***** Records for this task

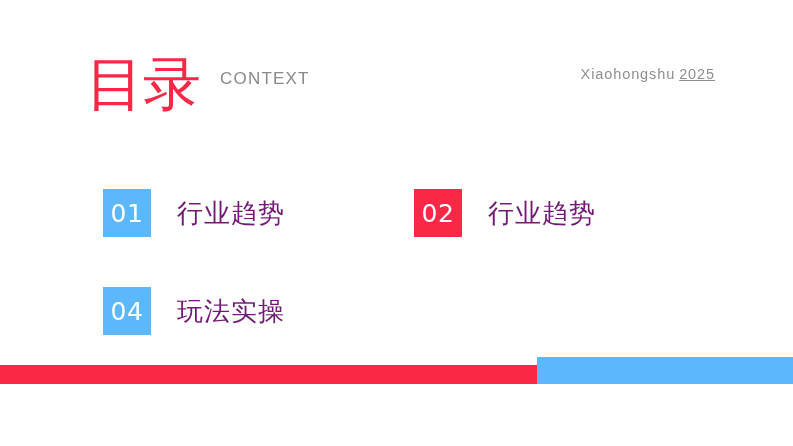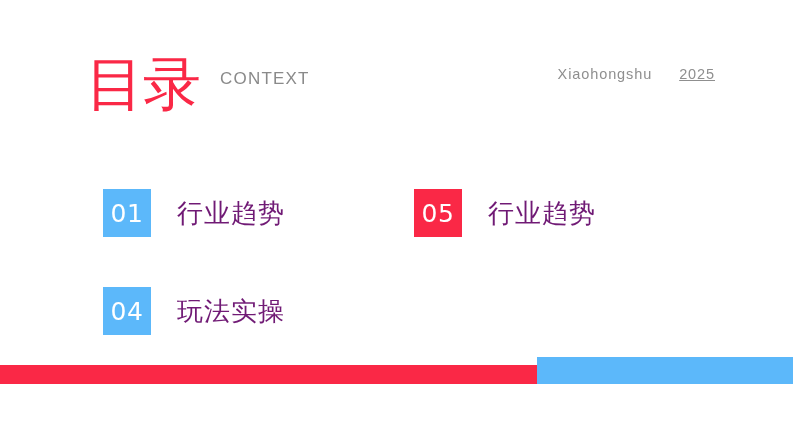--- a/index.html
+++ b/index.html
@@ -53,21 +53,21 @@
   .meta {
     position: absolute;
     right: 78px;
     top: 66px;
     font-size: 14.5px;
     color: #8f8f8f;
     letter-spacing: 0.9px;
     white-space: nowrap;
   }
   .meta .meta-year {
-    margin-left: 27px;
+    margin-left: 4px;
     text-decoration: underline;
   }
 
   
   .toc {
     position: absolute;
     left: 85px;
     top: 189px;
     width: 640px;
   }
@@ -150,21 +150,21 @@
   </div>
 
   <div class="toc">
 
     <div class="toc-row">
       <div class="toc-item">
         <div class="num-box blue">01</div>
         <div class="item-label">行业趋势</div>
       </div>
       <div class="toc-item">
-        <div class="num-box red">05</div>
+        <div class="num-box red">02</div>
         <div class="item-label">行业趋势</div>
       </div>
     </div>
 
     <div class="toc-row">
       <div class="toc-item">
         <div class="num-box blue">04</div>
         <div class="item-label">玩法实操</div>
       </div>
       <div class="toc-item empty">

**********

- **What you have to do**:
Apart from the pictures, the material above has to be repeated exactly.

- **Result for this task**:
--- a/index.html
+++ b/index.html
@@ -53,21 +53,21 @@
   .meta {
     position: absolute;
     right: 78px;
     top: 66px;
     font-size: 14.5px;
     color: #8f8f8f;
     letter-spacing: 0.9px;
     white-space: nowrap;
   }
   .meta .meta-year {
-    margin-left: 27px;
+    margin-left: 4px;
     text-decoration: underline;
   }
 
   
   .toc {
     position: absolute;
     left: 85px;
     top: 189px;
     width: 640px;
   }
@@ -150,21 +150,21 @@
   </div>
 
   <div class="toc">
 
     <div class="toc-row">
       <div class="toc-item">
         <div class="num-box blue">01</div>
         <div class="item-label">行业趋势</div>
       </div>
       <div class="toc-item">
-        <div class="num-box red">05</div>
+        <div class="num-box red">02</div>
         <div class="item-label">行业趋势</div>
       </div>
     </div>
 
     <div class="toc-row">
       <div class="toc-item">
         <div class="num-box blue">04</div>
         <div class="item-label">玩法实操</div>
       </div>
       <div class="toc-item empty">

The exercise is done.